Dois-je spoiler sur quoi travaille le personnel de DEVS ? Disons, sans trop en dire, qu'il est question du temps et de l'univers. C'est ambitieux mais le génie d'Alex Garland réside dans le fait de rendre tout ça à la fois angoissant et crédible à défaut d'être compréhensible. Qu'importe en vérité que vous saisissiez le jargon de ces programmateurs qui veulent produire une visualisation du passé le plus lointain et du futur, ce qui compte, c'est ce qu'ils veulent en faire.

Tout comme Elon Musk veut conquérir l'espace et la communication, ou que Jeff Bezos dirige le plus grand magasin en ligne du monde, Forest a lui aussi une lubie mégalomane en rapport avec ce qu'il a perdu et que sa fortune et les connaissances de ses équipes peuvent lui permettent, peut-être, de maîtriser. En vérité, il ne s'agit pas de contrôler le monde mais de panser des plaies toujours béantes via des simulations sophistiquées, au réalisme troublant.

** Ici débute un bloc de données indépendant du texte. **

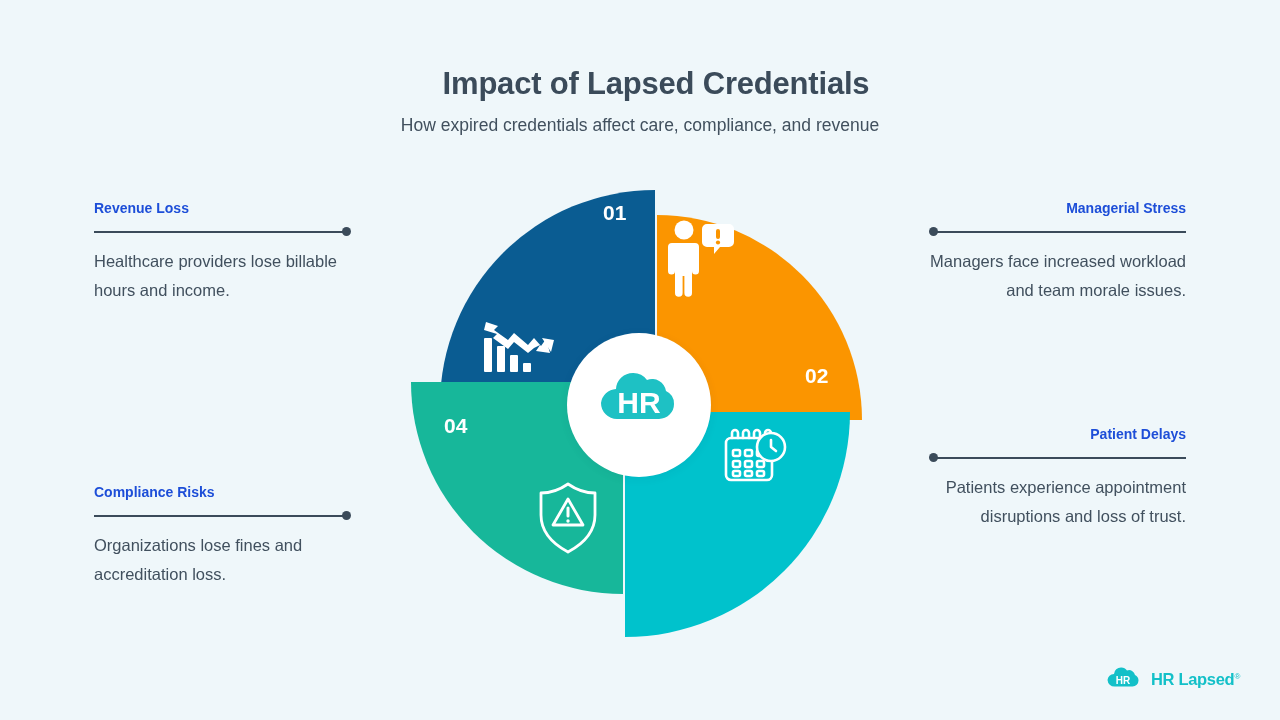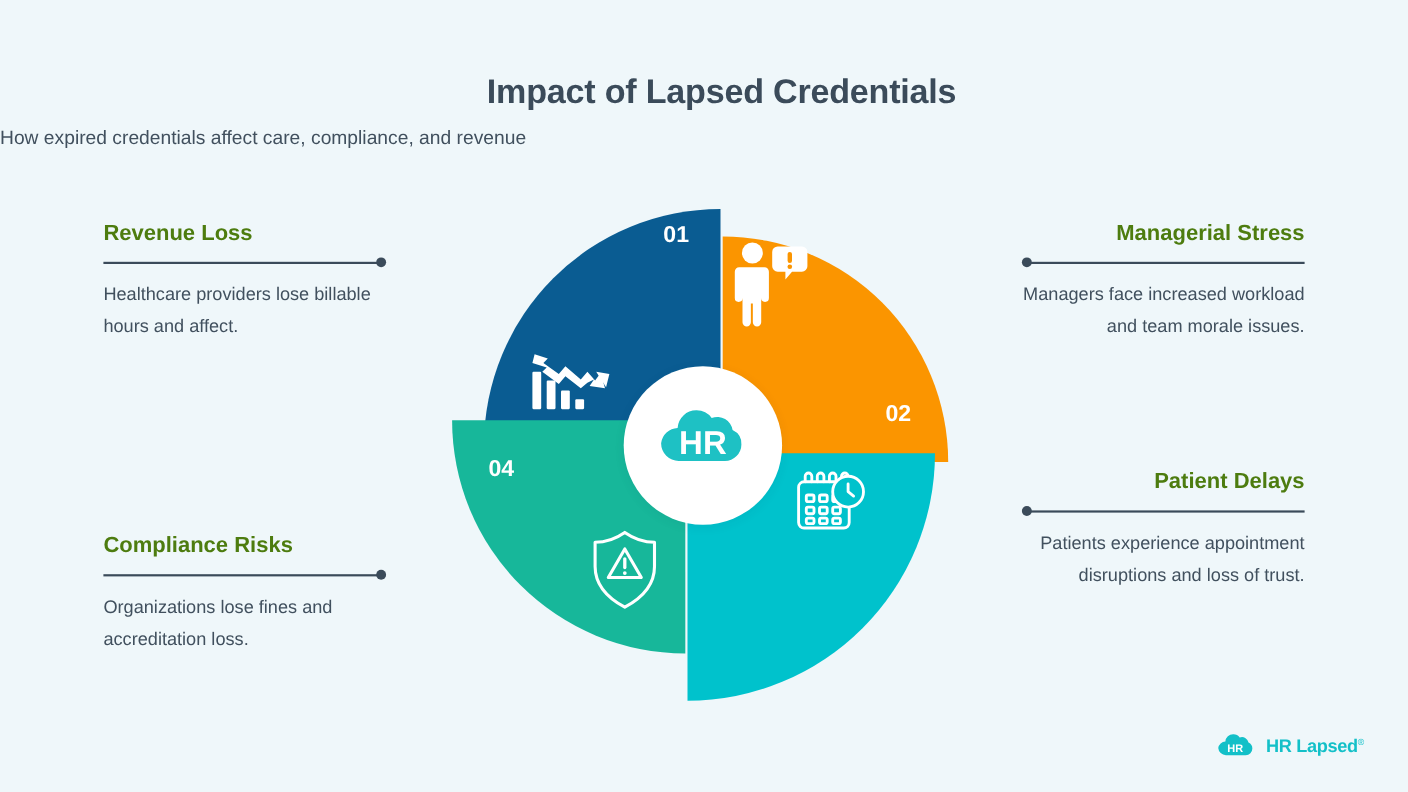--- a/index.html
+++ b/index.html
@@ -15,29 +15,29 @@
   
   .title{
     position:absolute;left:0;right:0;top:66px;
     text-align:center;
     font-size:31px;font-weight:bold;letter-spacing:-0.2px;
     color:#3b4b5a;
     margin-left:32px;
   }
   .subtitle{
     position:absolute;left:0;right:0;top:115px;
-    text-align:left;
+    text-align:center;
     font-size:17.5px;font-weight:normal;
     color:#41505e;
   }
 
   
   .label-block{position:absolute;width:256px;}
   .label-block .lbl-title{
-    font-size:20px;font-weight:bold;color:#4d7c0f;
+    font-size:14px;font-weight:bold;color:#1d4ed8;
     line-height:1.2;
     white-space:nowrap;
   }
   .rule{
     position:relative;height:12px;margin-top:9px;margin-bottom:9px;
   }
   .rule .bar{
     position:absolute;top:5px;height:2px;background:#3b4b5a;
     left:0;right:0;
   }
@@ -98,21 +98,21 @@
 
   <div class="title">Impact of Lapsed Credentials</div>
   <div class="subtitle">How expired credentials affect care, compliance, and revenue</div>
 
   <div class="label-block lb-left lb-1">
     <div class="lbl-title">Revenue Loss</div>
     <div class="rule left">
       <span class="bar"></span>
       <span class="dot"></span>
     </div>
-    <div class="lbl-desc">Healthcare providers lose billable hours and affect.</div>
+    <div class="lbl-desc">Healthcare providers lose billable hours and income.</div>
   </div>
 
   <div class="label-block lb-left lb-3">
     <div class="lbl-title">Compliance Risks</div>
     <div class="rule left">
       <span class="bar"></span>
       <span class="dot"></span>
     </div>
     <div class="lbl-desc">Organizations lose fines and accreditation loss.</div>
   </div>

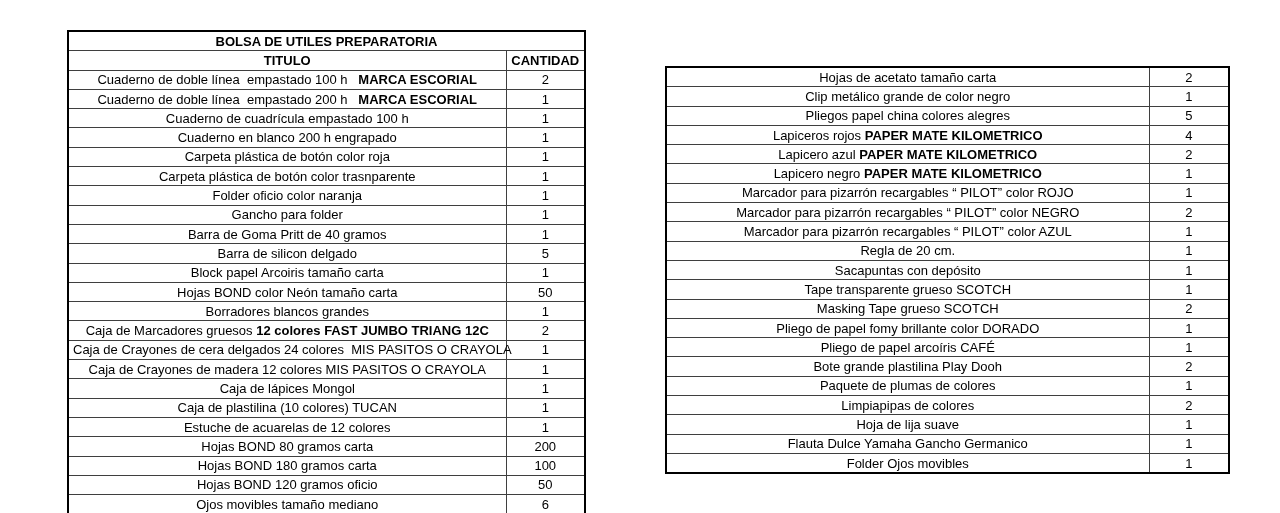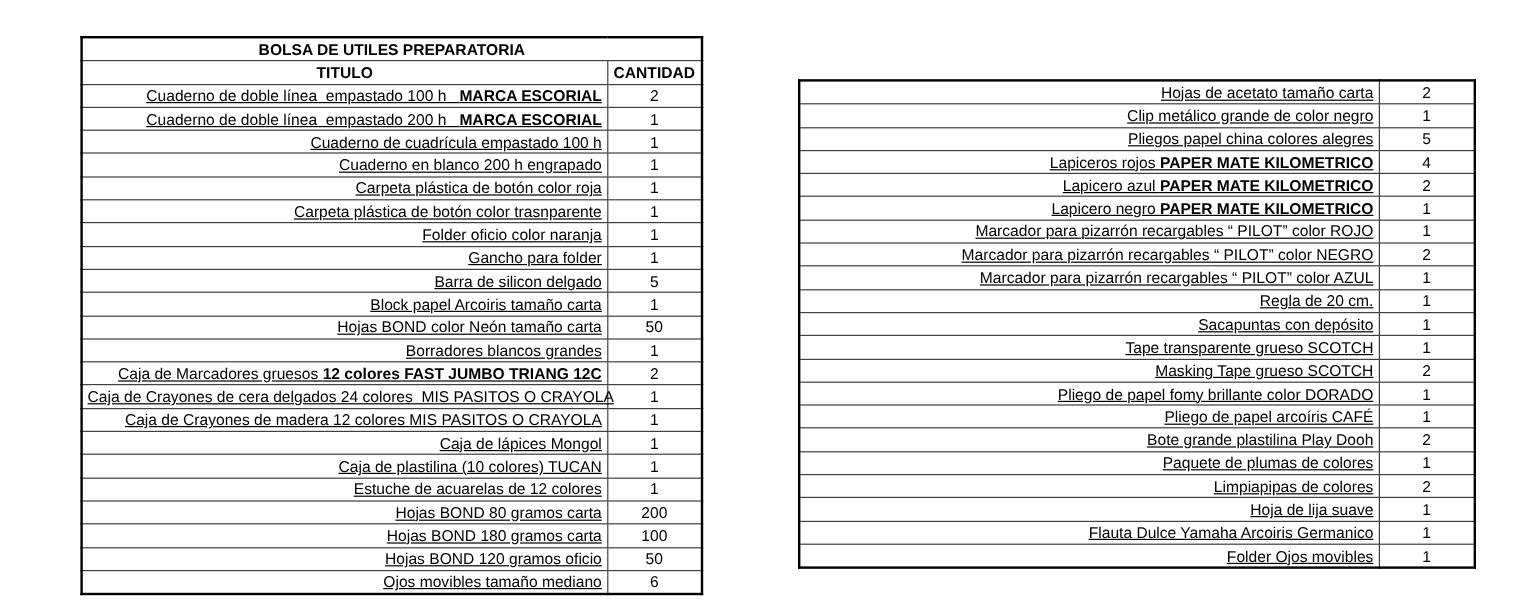--- a/index.html
+++ b/index.html
@@ -34,21 +34,21 @@
     overflow: visible;
   }
   .left-table  { left: 67px;  top: 10px; width: 517px; }
   .right-table { left: 665px; top: 46px; width: 563px; border-radius: 21px; }
 
   .left-table  col.c-item { width: 438px; }
   .left-table  col.c-qty  { width: 79px;  }
   .right-table col.c-item { width: 483px; }
   .right-table col.c-qty  { width: 80px;  }
 
-  td.item-cell { text-align: right; white-space: pre; text-decoration: underline; }
+  td.item-cell { text-align: center; white-space: pre; }
   td.qty-cell  { text-align: center; }
   tr.title-row td, tr.header-row td {
     text-align: center;
     font-weight: 700;
     white-space: pre;
   }
   .b { font-weight: 700; }
 </style>
 </head>
 <body>
@@ -96,20 +96,24 @@
         </tr>
         <tr>
           <td class="item-cell"><span>Folder oficio color naranja</span></td>
           <td class="qty-cell">1</td>
         </tr>
         <tr>
           <td class="item-cell"><span>Gancho para folder</span></td>
           <td class="qty-cell">1</td>
         </tr>
         <tr>
+          <td class="item-cell"><span>Barra de Goma Pritt de 40 gramos</span></td>
+          <td class="qty-cell">1</td>
+        </tr>
+        <tr>
           <td class="item-cell"><span>Barra de silicon delgado</span></td>
           <td class="qty-cell">5</td>
         </tr>
         <tr>
           <td class="item-cell"><span>Block papel Arcoiris tamaño carta</span></td>
           <td class="qty-cell">1</td>
         </tr>
         <tr>
           <td class="item-cell"><span>Hojas BOND color Neón tamaño carta</span></td>
           <td class="qty-cell">50</td>
@@ -237,21 +241,21 @@
         </tr>
         <tr>
           <td class="item-cell"><span>Limpiapipas de colores</span></td>
           <td class="qty-cell">2</td>
         </tr>
         <tr>
           <td class="item-cell"><span>Hoja de lija suave</span></td>
           <td class="qty-cell">1</td>
         </tr>
         <tr>
-          <td class="item-cell"><span>Flauta Dulce Yamaha Arcoiris Germanico</span></td>
+          <td class="item-cell"><span>Flauta Dulce Yamaha Gancho Germanico</span></td>
           <td class="qty-cell">1</td>
         </tr>
         <tr>
           <td class="item-cell"><span>Folder Ojos movibles</span></td>
           <td class="qty-cell">1</td>
         </tr>
       </tbody>
   </table>
 
 </div>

Ainsi la quête de Lily et celle de Forest ne sont-elles pas si différentes. La mort leur a pris ce qu'ils avaient de plus cher et en voulant le défier, ils apprennent surtout qu'ils ne connaissaient pas si bien qui ils sont eux-mêmes ni ceux qu'ils ont perdus. Ce qui les distingue vraiment, c'est leur rapport au deuil, à l'ordre naturel des choses. Que se passe-t-il alors quand on veut les affronter ?

Pour Forest, tout est déterminé, et des théories comme le multivers sont inadmissibles car il veut renouer avec une réalité unique, pas un possible parmi d'autres. Pour Lily, le libre-arbitre domine, et c'est par un geste de désobéissance par rapport à ce que la machine a prédit qu'elle va tout bouleverser. L'issue reste tragique, DEVS n'offre pas de happy end malgré les apparences, mais nous entraîne vers un dénouement étrange, confondant, qui prouve que Foreste avait tort et donne à Lily une seconde chance. Tout en faisant comprendre aux deux que le paradis auquel ils ont eu accès est autre part un enfer. A moins que ce ne soit, comme toujours, comme partout, un paradis ET un enfer.

Comme dans Ex Machina et le fabuleux Annihilation (qui confrontait ses personnages à une nature devenue folle), Alex Garland philosophe sur le sens du réel, du temps, du deuil, de la renaissance, mais sans noyer son audience sous un discours fumeux. Il réconcilie une vision cérébrale proche de Kubrick avec une autre plus sensitive à la David Lynch, naviguant entre des constructions froides comme le bâtiment de DEVS, qui ressemble à un sarcophage, et la forêt qui l'entoure, dominés tous deux par la statue géante, grotesque et tragique d'Amaya.

Cette fillette s'impose alors, progressivement, inéluctablement, comme le coeur de la série, symbole de ce qui fut, de ce qui sera, et fantôme hantant un démiurge égaré et une jeune femme refusant d'être réduite à une prédiction inévitable, incontournable.

Quel trip ! Mais pour dérangeant, perturbant, qu'il est, DEVS est un sommet de s.-f., qui confirme Alex Garland comme un auteur majeur.